There is an enormous amount of confusion between price and value; this problem was resolved a couple of centuries ago. I’m sure someone with a recent college degree in economics can tell me who finally solved it, but for a long time there was great debate over whether price and value were the same thing, kind of like there still is a debate in physics about whether gravitational and inertial mass are the same thing.
First, if money is exchanged by spending time and possibly additionally happiness or opportunity cost or whatever dimensions you may wish to add to your cost vector, you can see exactly how much extra stuff is worth. Conversely, employers exchange stuff for employee time.
Second, whether you are willing to make the exchange comes down to your marginal value (loss) of doing work, that is, utility you’re giving away, versus the marginal value of happiness of an extra ice cream cone, say, that is, utility you’re getting in exchange. At one end, if you’re working very little, your marginal time is not worth much to you, it is cheap, so you don’t mind working. At the other end, you’re already working a lot overtime, so it costs more. Conversely, basic needs are very valuable to you. You will pay a lot for indoor plumbing (which is surprisingly cheap) or the first glass of water in the desert, but the value you are willing to pay for a luxury item like a $50,000 dollar wrist watch is less.
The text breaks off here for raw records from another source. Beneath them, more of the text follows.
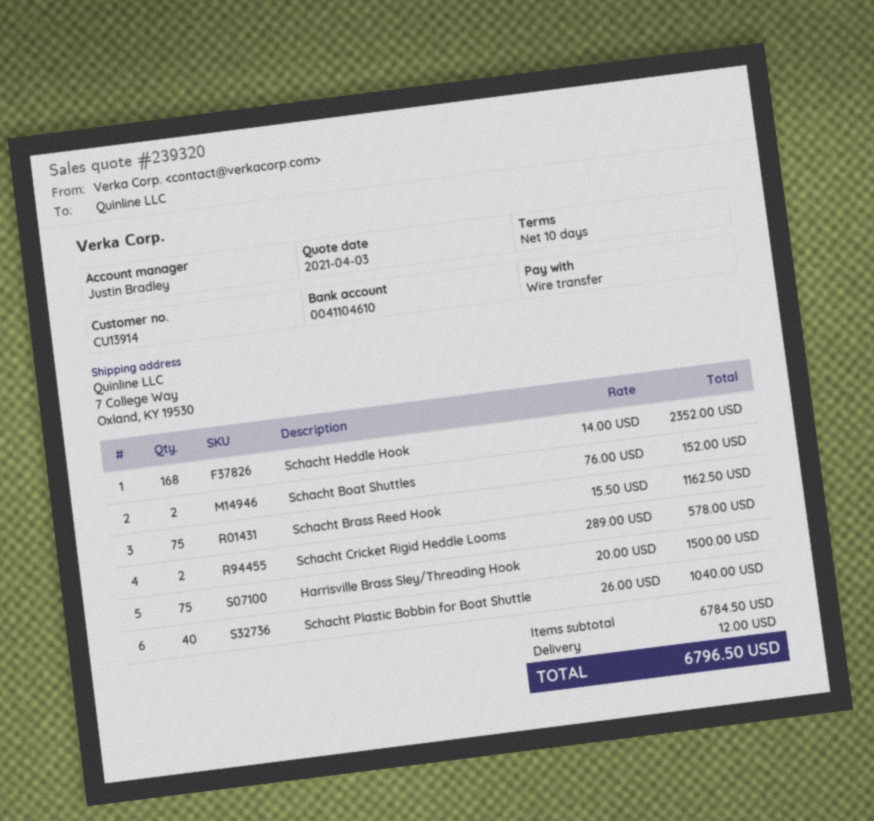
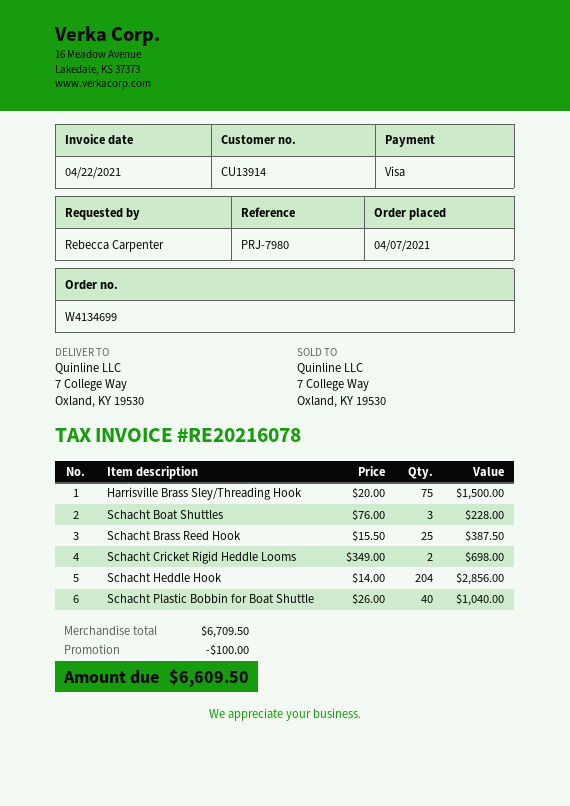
payment method: bank transfer -> Visa
Schacht Heddle Hook: 168 x 14.00 = 2352.00 -> 204 x 14.00 = 2856.00
Schacht Boat Shuttles: 2 x 76.00 = 152.00 -> 3 x 76.00 = 228.00
Schacht Brass Reed Hook: 75 x 15.50 = 1162.50 -> 25 x 15.50 = 387.50
Schacht Cricket Rigid Heddle Looms: 2 x 289.00 = 578.00 -> 2 x 349.00 = 698.00
subtotal: 6784.50 -> 6709.50
discount: none -> 100.00
shipping: 12.00 -> none
total: 6796.50 -> 6609.50

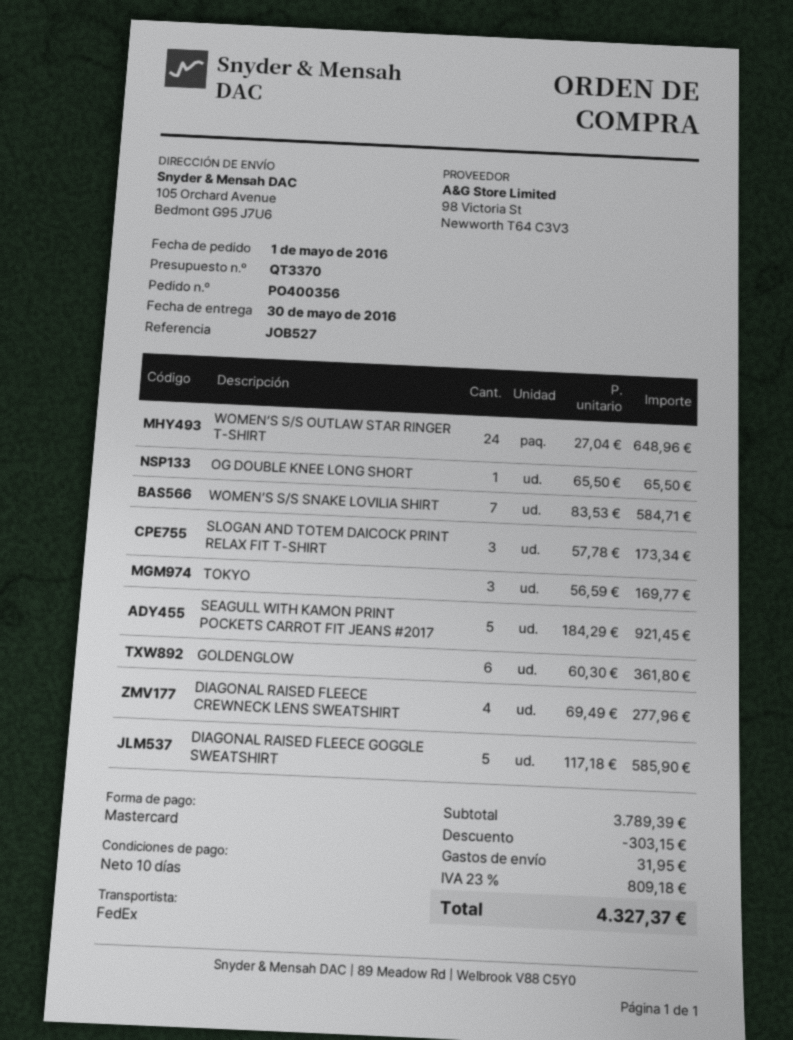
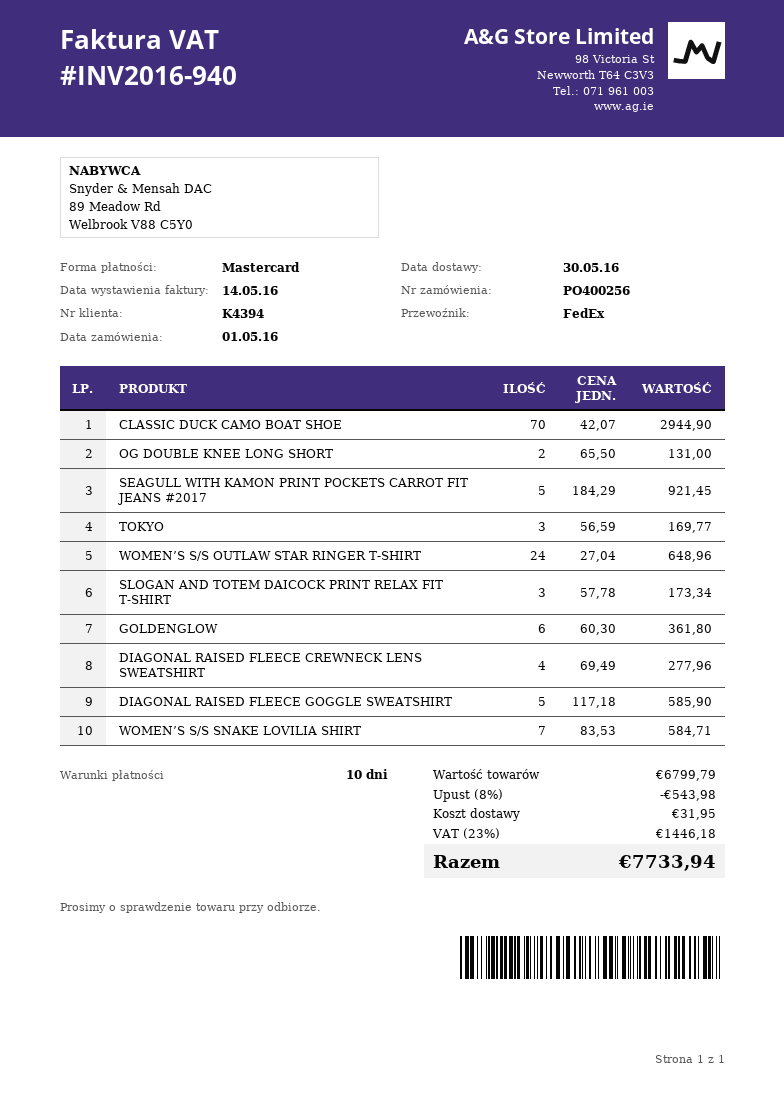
order number: PO400356 -> PO400256
OG DOUBLE KNEE LONG SHORT: 1 x 65.50 = 65.50 -> 2 x 65.50 = 131.00
CLASSIC DUCK CAMO BOAT SHOE: none -> 70 x 42.07 = 2944.90
subtotal: 3789.39 -> 6799.79
discount: 303.15 -> 543.98
tax: 23% = 809.18 -> 23% = 1446.18
total: 4327.37 -> 7733.94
Now make a ranking ladder. You will have something like: 100 hours of spare time in a week, 99 hours of spare time, etc….. 0 hours of spare time.
Conversely, you will also have daily dose of lentil soup, you will have luxury food, an xbox, the fifth bed room, etc. Now all you have to do is rank them according to what you can afford. For instance, you may rank having an xbox above having 80 hours of spare time but below have 60 hours of spare time. In other words, you’re willing to work up to 20 hours more to get the xbox.
Admittedly this is one-dimensional, but as I said, you can make it multidimensional including aspects such as pride in work, fun, … on top of the price. To make things simple, simple market economics only calculate one price. This one price obviously carries less information than an entire price vector. This is probably the main reason the economy is so hard to understand and control(*), anyway…
If we compare how we each individually rank our ladders, it will be found that those of us who are very frugal value over time very highly over say red meat dinners. On the multidimensional ladder we may value the chopping our own wood and displaying another skill over working extra hours at the same skill.
(*) It would not be an entirely stupid idea to carry several, at least two, prices on market goods. It would as far as I can intuitively see not be impossible either. With two prices there would be more information carried and possibly one price signal could be used as a predictor of an alternative quality such as inflation, pollution credits, etc.
Now, money is the value that is attached to something in the aggregate when we bring all our individual ladders together and negotiate who gets what: sparetime or extra ice cream. This, by definition is the price. Price is the average value attached to something by all people, but technically the price is the rung that the last person is willing to sell something for or buy something at. (In the real world there’s a spread – we’re getting into the finer details of trading now, but I digress). Price is virtual but objective. Value is real but subjective. Make sense?
The price may significantly differ from the value you attach to it; particularly if your values are far from the mainstream. If the price is higher than the value you attach, you aren’t buying and vice versa. For instance, today spare time is very cheap, and hence I have been buying a lot of that, enough to retire. Many people do not value spare time to the same degree that I do and instead desire big screen TVs and $50 dinners.
To further complicate matters, ladders do are not constant in time. One dollar today is not the same as one dollar tomorrow. In general, one dollar today is always better. If you start trading with future ladders through the use of debt contracts, you easily develop the concept of interest rates, e.g. I’ll trade my $100 today for your $105 dollars next year, the interest rate is thus 5%.
The fact that interest rates are larger than 0 suggests that some want to spend money now that they don’t have and some people have money now that they don’t wish to spend and thus a deal is made. Realistically such deals are made very fast and thus compared to the the amount of nominal wealth out there, the number of circulating money in the form of cash is really small.
Sure, all money is eventually spent by someone. The key to understanding this is not that it will be spent, but WHEN it will be spent and WHO will spend it. People hold money simply because they do not wish to spend it now; and they get paid by other people who do wish to spend it now. I tell you, thus getting paid can be a powerful motivator for for never spending it!
I hope this made the concept of value, price, and spending money a little more clear.
Originally posted 2009-05-01 23:37:05.